- [TO DO] Check every line below for the word "none" and show those that hold it.

(Before-and-after change data)
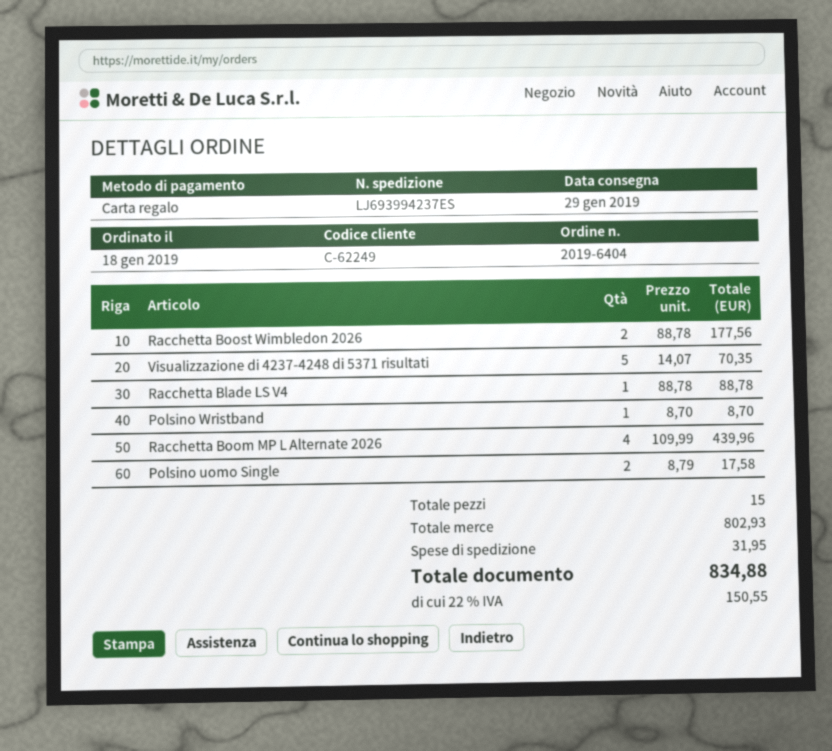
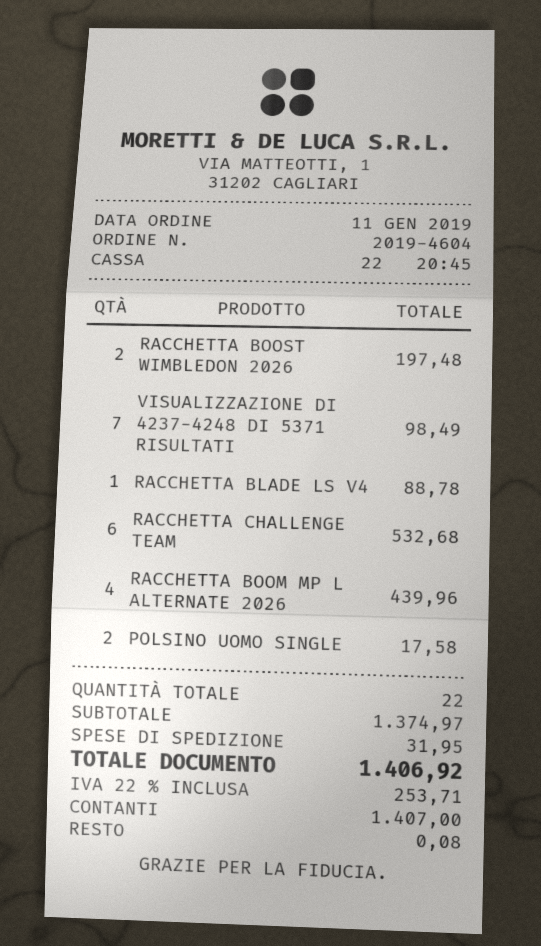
order number: 2019-6404 -> 2019-4604
order date: 2019-01-18 -> 2019-01-11
payment method: gift card -> cash
Racchetta Boost Wimbledon 2026: 2 for 177.56 -> 2 for 197.48
Visualizzazione di 4237-4248 di 5371 risultati: 5 for 70.35 -> 7 for 98.49
Polsino Wristband: 1 for 8.70 -> none
RACCHETTA CHALLENGE TEAM: none -> 6 for 532.68
total quantity: 15 -> 22
subtotal: 802.93 -> 1374.97
tax: 22% = 150.55 -> 22% = 253.71
total: 834.88 -> 1406.92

- [EXPECTED ANSWER]
Polsino Wristband: 1 for 8.70 -> none
RACCHETTA CHALLENGE TEAM: none -> 6 for 532.68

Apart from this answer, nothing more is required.